5 ways to fight the effects of stress on your oral health

Portrait of a beautiful young woman brushing teeth in the bathroom.
Portrait of a beautiful young woman brushing teeth in the bathroom.
Stress is all around us in 2020 – it’s not only an unpleasant experience but can also take a toll on our digestion, skin and sleep. Many of us try to support our bodies through stressful times with exercise, meditation or extra vitamins, but what about the impact stress can have on our teeth and gums?

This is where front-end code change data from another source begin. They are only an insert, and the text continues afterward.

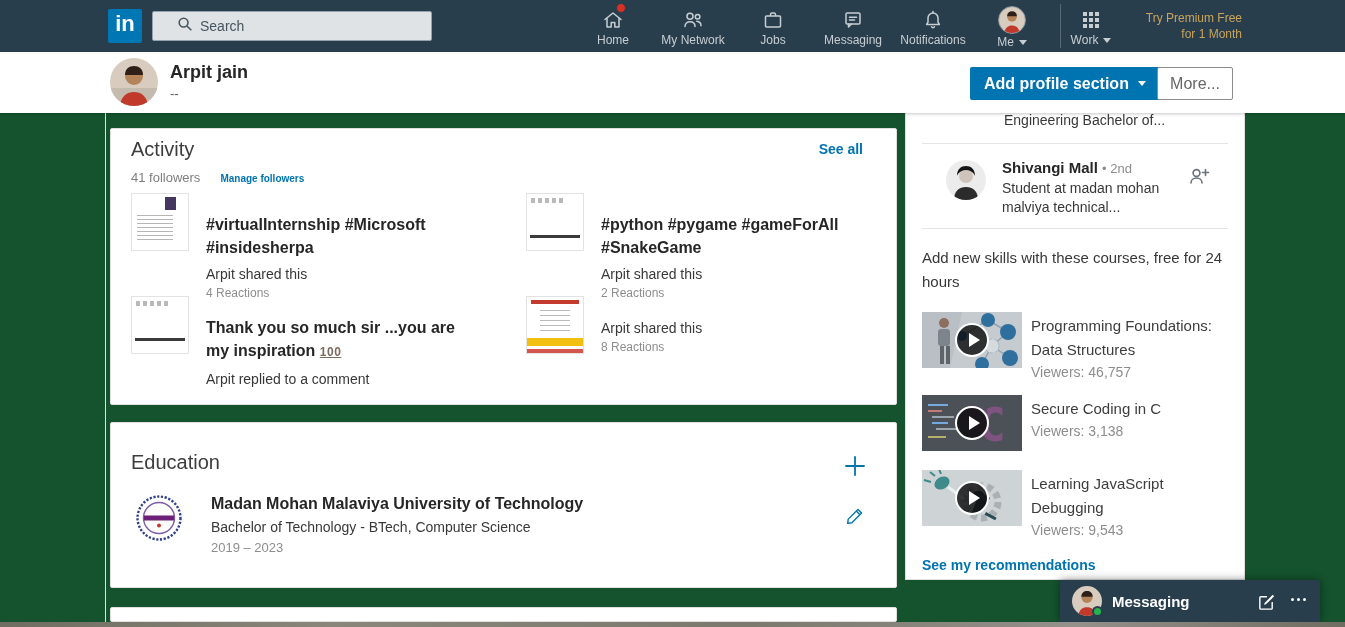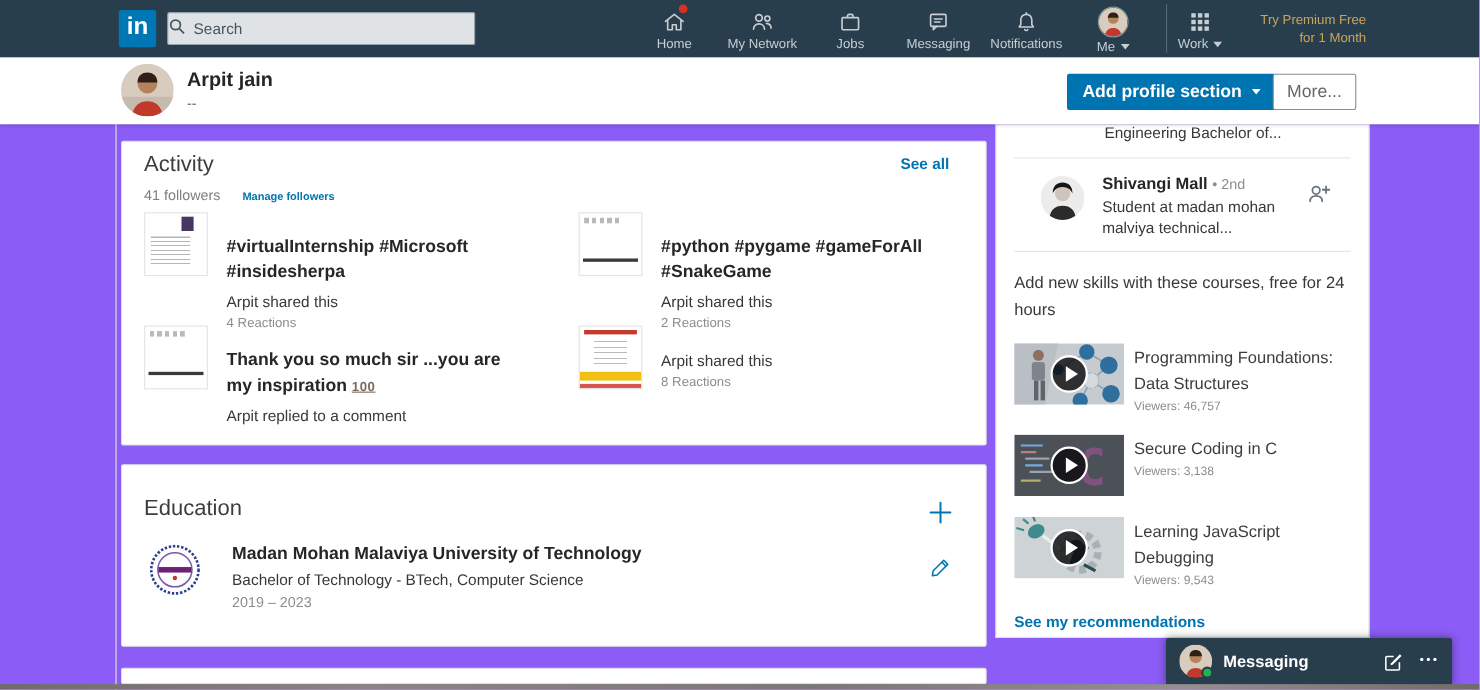"in" .stage { background: #8b5cf6 -> #14532d }
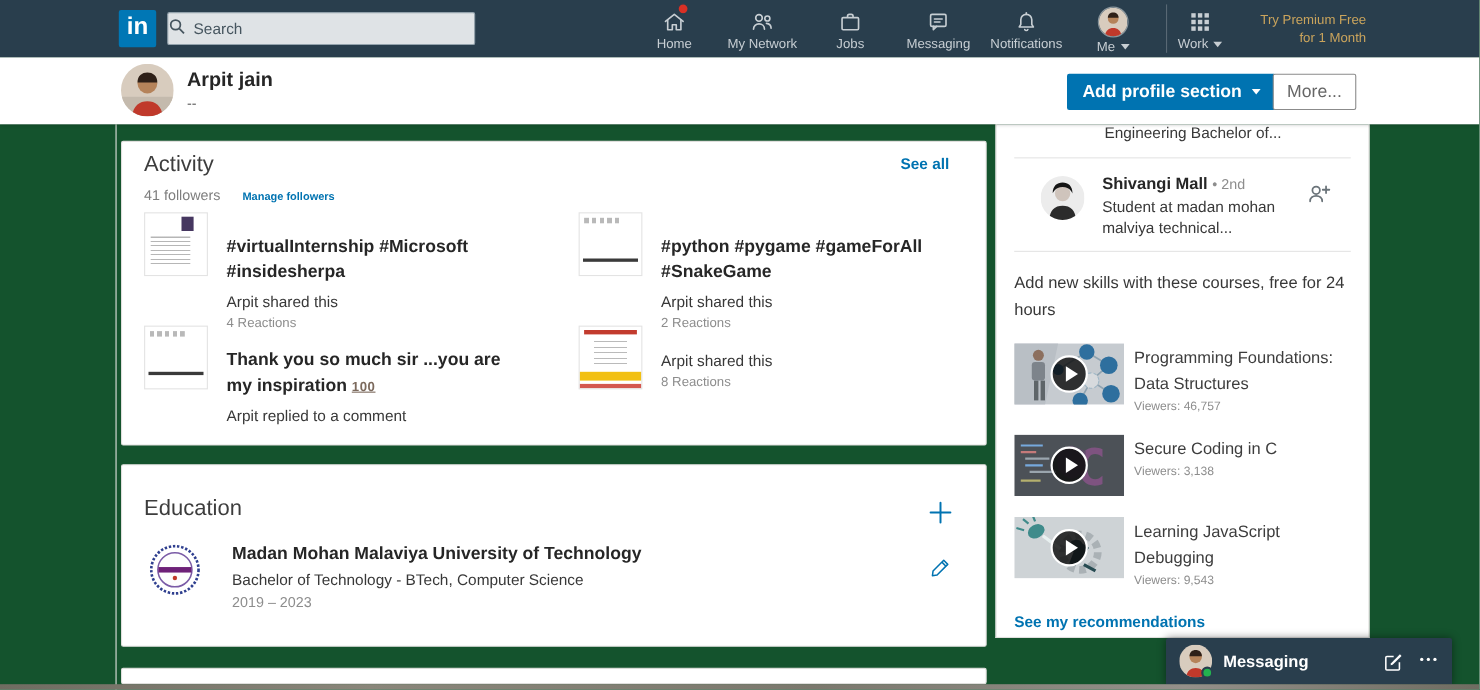"Search" .search-box { padding: 0 0 -> 0 24px }
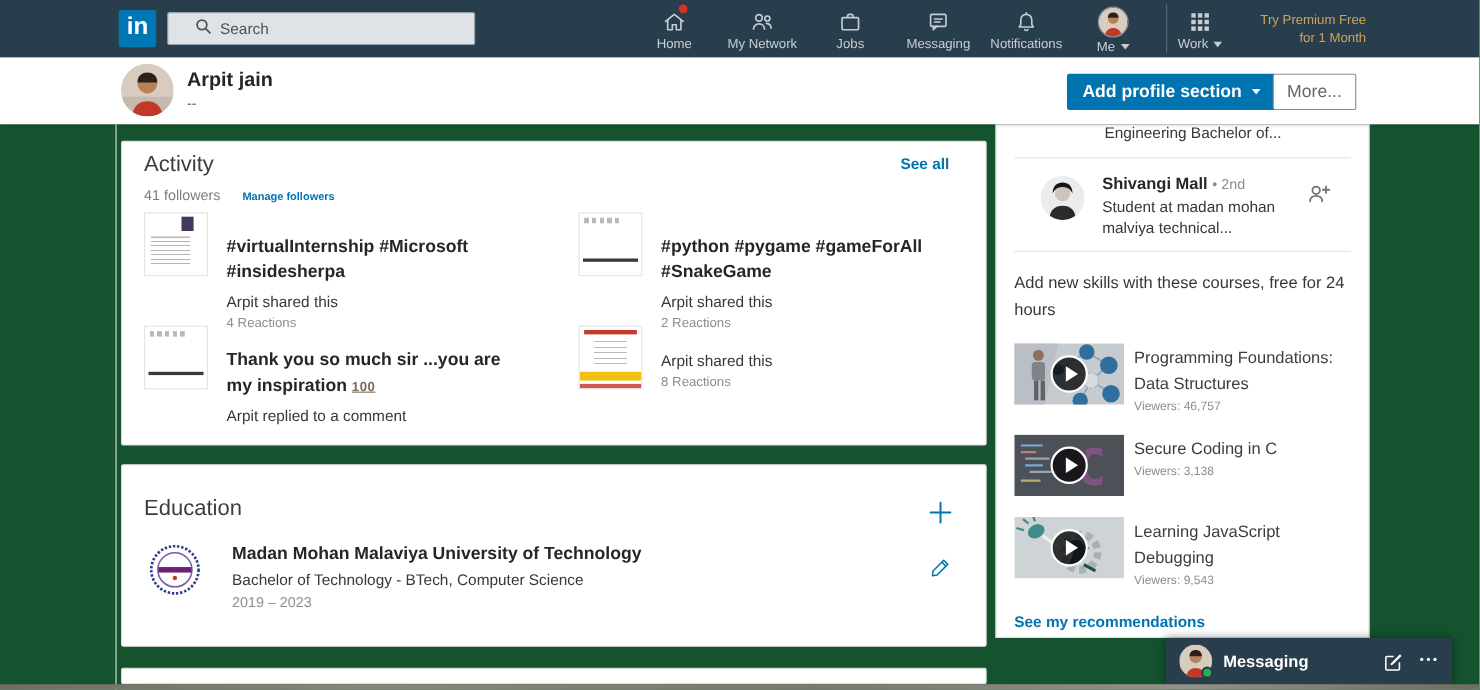"Viewers: 46,757" .cviewers { font-size: 11px -> 14px }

According to new research from Philips Sonicare*, more than a third of Australians (39%) do not know how their lifestyle impacts their oral health. Lucky for you, we spoke to health professional, Dr Rick Iskandar, and he shared his top tips on keeping on top of oral health in times of stress. So, here are five key signs to look out for that may indicate stress is damaging your teeth and gums, as well as a few easy ways you can support your oral health during busy times…

Teeth grinding

Stress is one of the most common factors which triggers teeth grinding, which often occurs completely subconsciously. Stress can cause you to clench or grind your teeth at night, which can cause chronic conditions if untreated. If you begin grinding your teeth during stressful periods, it can develop into a regular habit. So if you notice you are waking up with a sore or tired jaw, tension in the sides of your face or have unusual headaches throughout the day, you should speak to your dentist as soon as possible about suitable treatments.

Mouth ulcers

During periods of high-stress, our mouths are more vulnerable to the development of ulcers because stress negatively affects our body’s immune system. When you’re stressed, it’s as important as ever to maintain a strong oral health routine. I always recommend my patients use an electric toothbrush which is clinically proven to remove up to 10 times more plaque than a manual toothbrush and noticeably improves the health of your gums within two weeks. If mouth ulcers are causing you significant discomfort, are occurring more frequently or last for more than two weeks, see your dentist.

Dry mouth

Stress, anxiety and depression can negatively influence ‘unstimulated salivary flow rate’ (how much saliva is being produced when you’re not eating), which can cause an uncomfortably dry mouth and dental diseases. While reducing stress is the best way to prevent this – limiting your caffeine and tobacco intake, using a mouthwash that does not contain alcohol and breathing through your nose – are great ways to help avoid dry mouth. In stressful periods it is also important to stay as hydrated as possible as this will also support your oral health.

Bleeding gums

You can experience bleeding gums for a few different reasons. If you notice a small amount of blood when you spit out toothpaste, you might have sensitive gums, but if you notice your gums are bleeding consistently you might have gum disease. In stressful periods when the body’s natural defences are down, it is even more important to floss to help protect your gums against disease and sensitivity.

Bad breath

Bad breath is generally caused by an excess of bad bacteria in the mouth, but some people continue to experience oral odour even though they brush and floss regularly. In these cases, stress may be the culprit. In high-stress situations, the mouth produces less saliva, without sufficient saliva flow, the mouth is less able to clean and shield itself from tooth decay and gum disease, often leading to bad breath. Luckily, there are many ways to fight bad breath caused by a dry mouth. Keeping the mouth moist by drinking plenty of water is essential. Chewing sugar-free gum can also stimulate the production of saliva. If you use mouthwash to wash away bad-smelling bacteria, make sure to pick one that contains little or no alcohol, which can further dehydrate the mouth.

*All figures are from YouGov Plc. Total sample size was 1,023 adults. Fieldwork was undertaken between 14th-29th December 2017. The survey was carried out online. The figures have been weighted and are representative of all Australian adults (aged 18+).